The Guide
Wed, 24 June 2026

Cities / Berlin / Platanus School Berlin

Platanus School Berlin

Founder-led bilingual German-English school in Pankow, opened in 2010 by five women who met at the local bilingual kindergarten. Housed in a heritage-listed 1923 post-office building on Berliner Straße 12, with a STEM tilt and a kindergarten through secondary continuum.

Platanus School Berlin campus
Platanus School Berlin, Bezirk Pankow. Photograph · School

Fees, annual
EUR 1k
Founded
2010

Founder-led bilingual German-English school in Pankow, opened in 2010 by five women who met at the local bilingual kindergarten. Housed in a heritage-listed 1923 post-office building on Berliner Straße 12, with a STEM tilt and a kindergarten through secondary continuum.

Classes are kept to a maximum of 24 with team teaching, one teacher plus a second teacher or educator in the room, which is a real differentiator at this fee point. Most subjects taught in English with German running alongside.
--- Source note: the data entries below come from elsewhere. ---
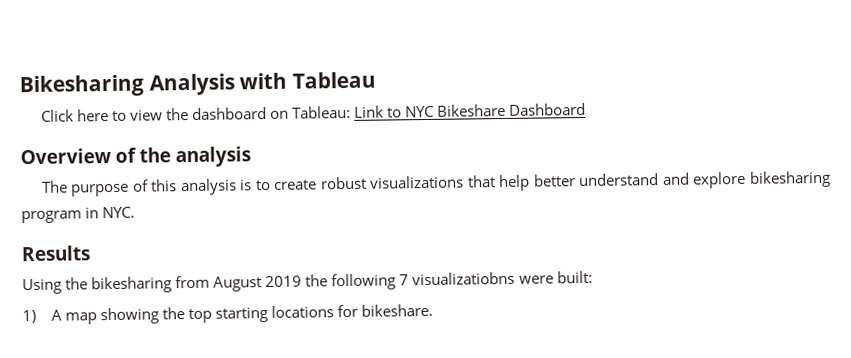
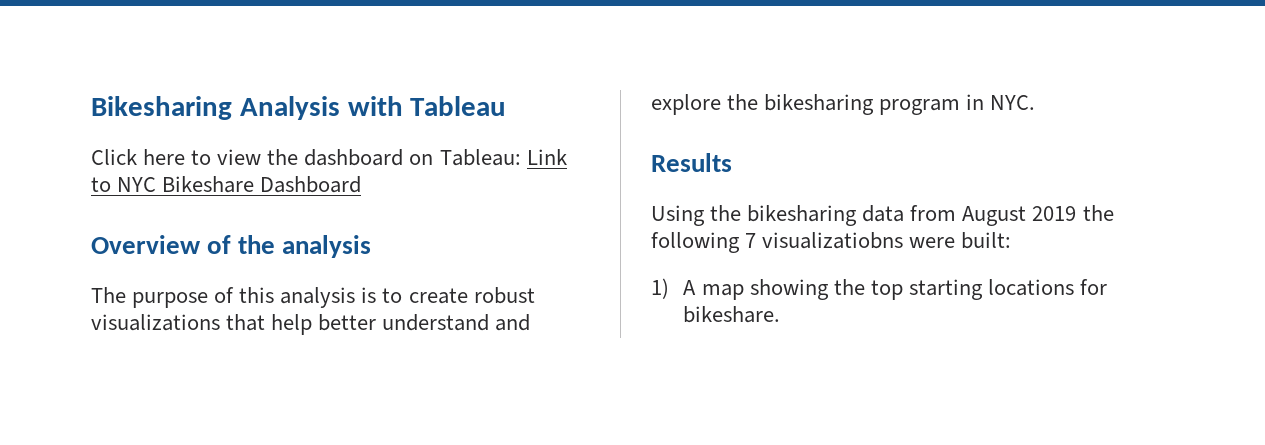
- The purpose of this analysis is to create robust visualizations that help better understand and explore bikesharing program in NYC.
+ The purpose of this analysis is to create robust visualizations that help better understand and explore the bikesharing program in NYC.
- Using the bikesharing from August 2019 the following 7 visualizatiobns were built:
+ Using the bikesharing data from August 2019 the following 7 visualizatiobns were built:

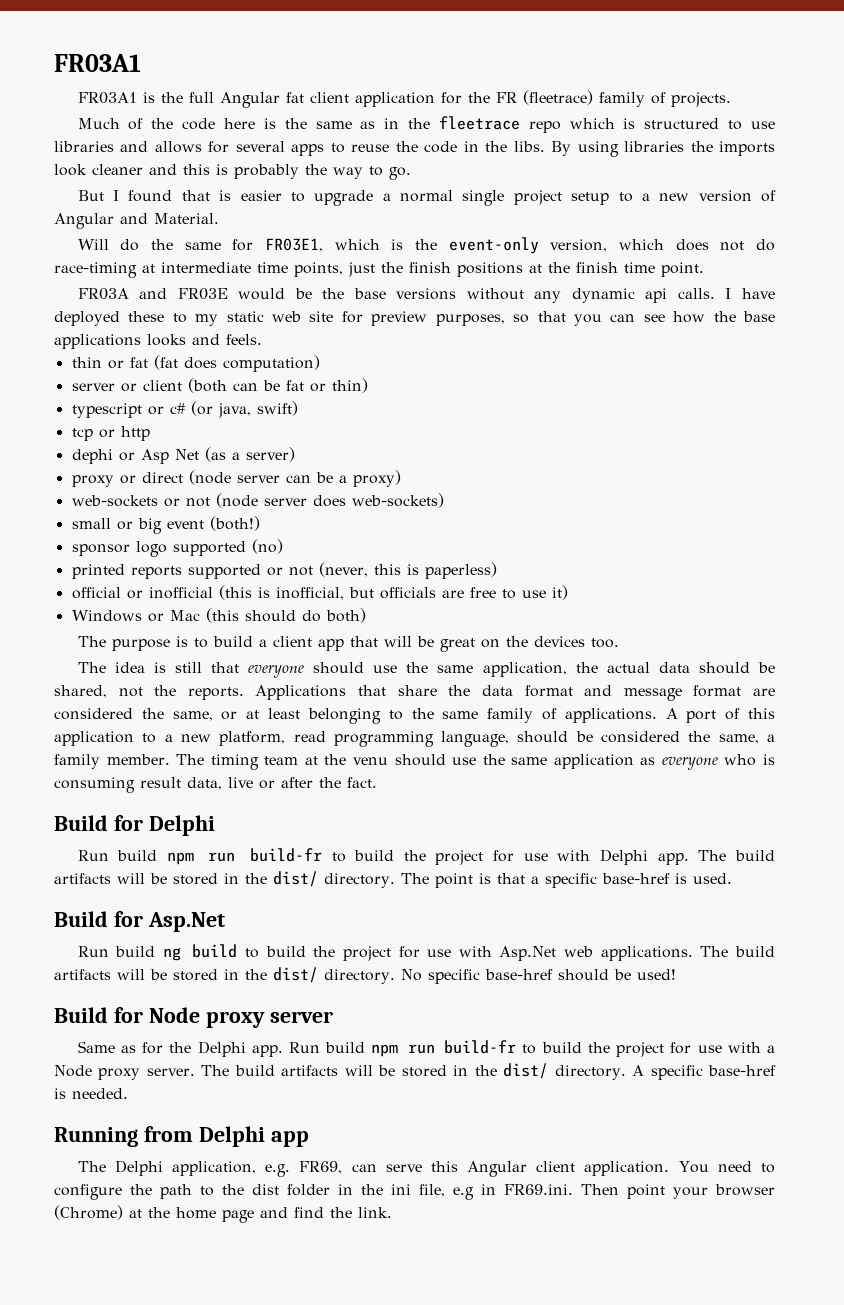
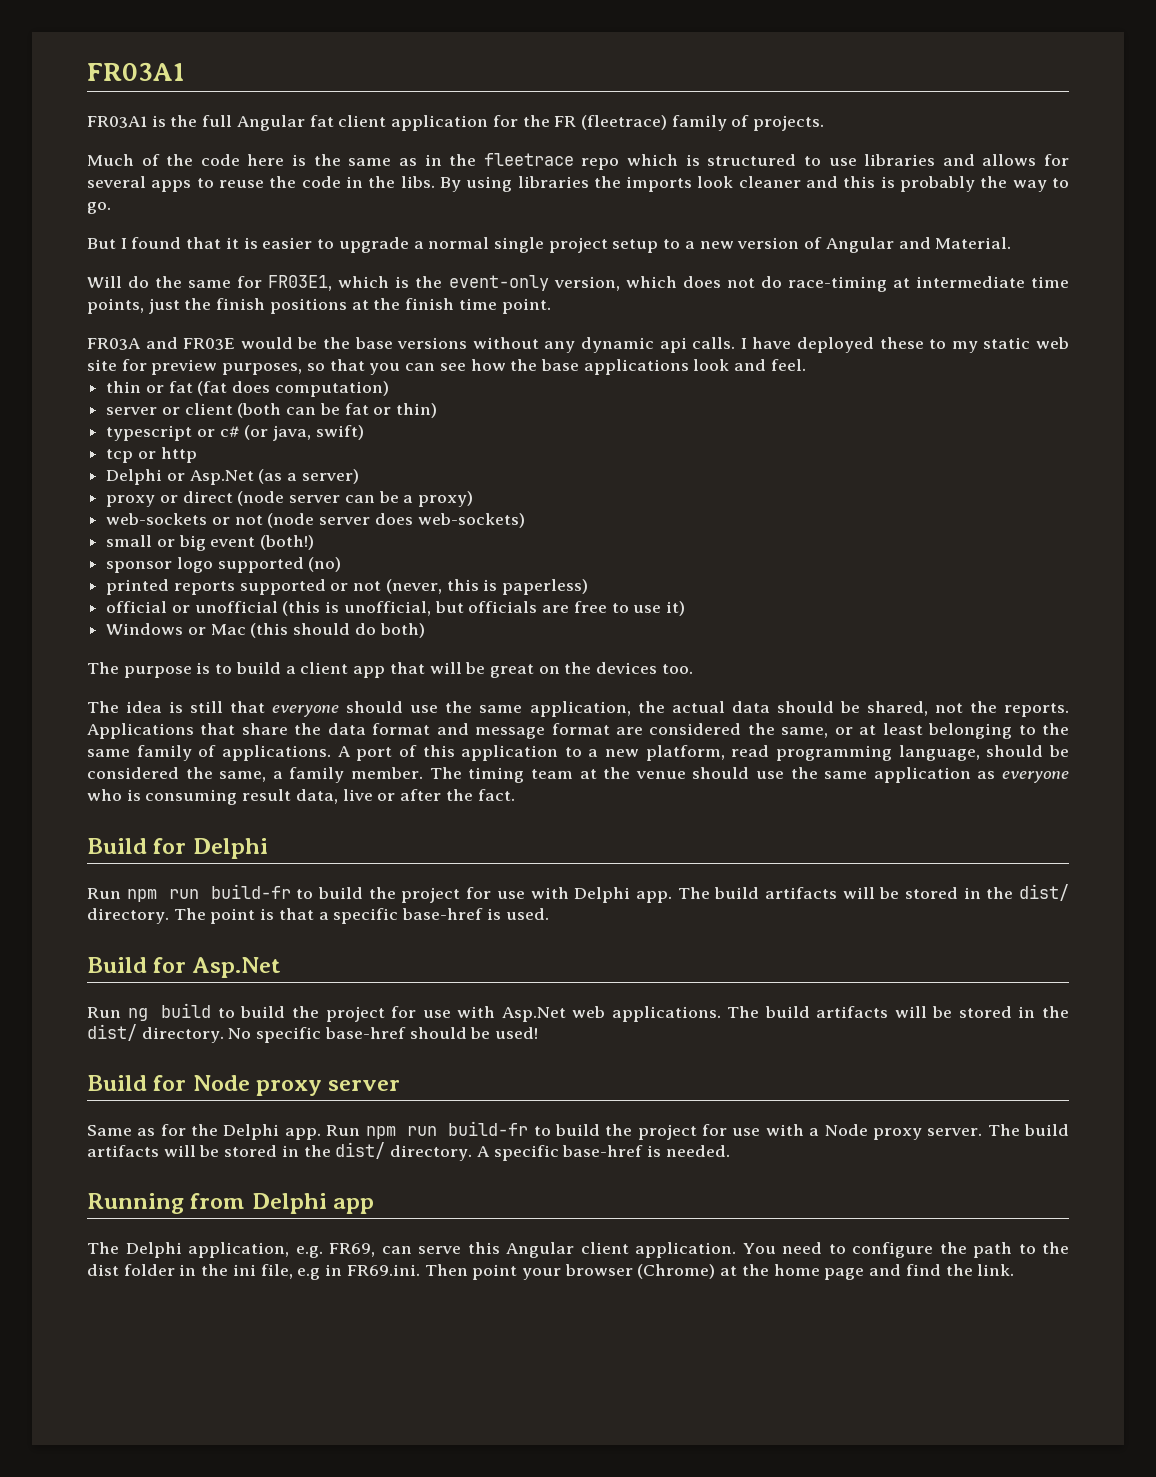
- But I found that is easier to upgrade a normal single project setup to a new version of Angular and Material.
+ But I found that it is easier to upgrade a normal single project setup to a new version of Angular and Material.
- I have deployed these to my static web site for preview purposes, so that you can see how the base applications looks and feels.
+ I have deployed these to my static web site for preview purposes, so that you can see how the base applications look and feel.
- dephi or Asp Net (as a server)
+ Delphi or Asp.Net (as a server)
- official or inofficial (this is inofficial, but officials are free to use it)
+ official or unofficial (this is unofficial, but officials are free to use it)
- The timing team at the venu should use the same application as everyone who is consuming result data, live or after the fact.
+ The timing team at the venue should use the same application as everyone who is consuming result data, live or after the fact.
- Run build npm run build-fr to build the project for use with Delphi app.
+ Run npm run build-fr to build the project for use with Delphi app.
- Run build ng build to build the project for use with Asp.Net web applications.
+ Run ng build to build the project for use with Asp.Net web applications.
- Run build npm run build-fr to build the project for use with a Node proxy server.
+ Run npm run build-fr to build the project for use with a Node proxy server.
Parent voice is mixed in a familiar pattern for younger founder schools. Strong on engaged international staff and modern facilities; less consistent on parent communication and on a sense, recurring across multiple voices, that the academic level has slipped from where the school was a few years ago. The English-heavy mix can also leave children short on the German subject vocabulary they need if they later move into the public Gymnasium track. Useful to ask about staff retention and about how children are reintegrated linguistically if they leave the bilingual stream.


Annual fees

Year level Age Fee
School tuition (income-based, minimum) €1,200

One-time fees

Item Age Fee
Collection fund (Sammelkasse) €291

A bilingual German-English Gemeinschaftsschule in Pankow that runs from Year 1 through to the Abitur, with a MINT lean and an income-scaled fee that starts around EUR 100 a month and rises with parental income. The primary years draw warm reviews for engaged international staff, small classes and a creative, project-led feel. The secondary years are more contested, with recurring questions about academic level relative to a Gymnasium and about how complaints are handled once they reach the leadership team.

Positives

  • Primary years and class size. Engaged, international teaching team, classes capped around 24 to 25, and a project-led primary that parents describe as creative and well-resourced.
  • Bilingual immersion. German-speaking children pick up English quickly given that most lessons run in English, and the co-teaching model is cited as a genuine strength of the bilingual programme.
  • Income-scaled fees. Fees are tied to household income with a EUR 100 monthly floor, a sibling discount and a loyalty discount after four years. The mix of families that produces is part of the appeal.
  • Facilities and MINT focus. Heritage Pankow site with newer secondary classrooms next door, and a maths, science and technology emphasis that runs through both levels.

Considerations

  • Secondary academic level. Some families say the secondary stretch has slipped closer to an average Berlin Sekundarschule than to Gymnasium pace, and that the new Years 11 to 13 setup has felt rough around the edges.
  • German for non-native speakers. English-dominant children can struggle to build strong written German, and parents raising this describe being pointed towards alternative schools rather than offered extra support.
  • Leadership team and complaints. Since the move from a single head to a School Leadership Team, parents report harder conversations when something goes wrong. The school points to internal staff surveys and six years of the SLT structure in response.
  • Teacher turnover. The school openly acknowledges turnover comes with a demanding bilingual setting, and treats induction as a core part of the job. Some parents read the churn as higher than they would like.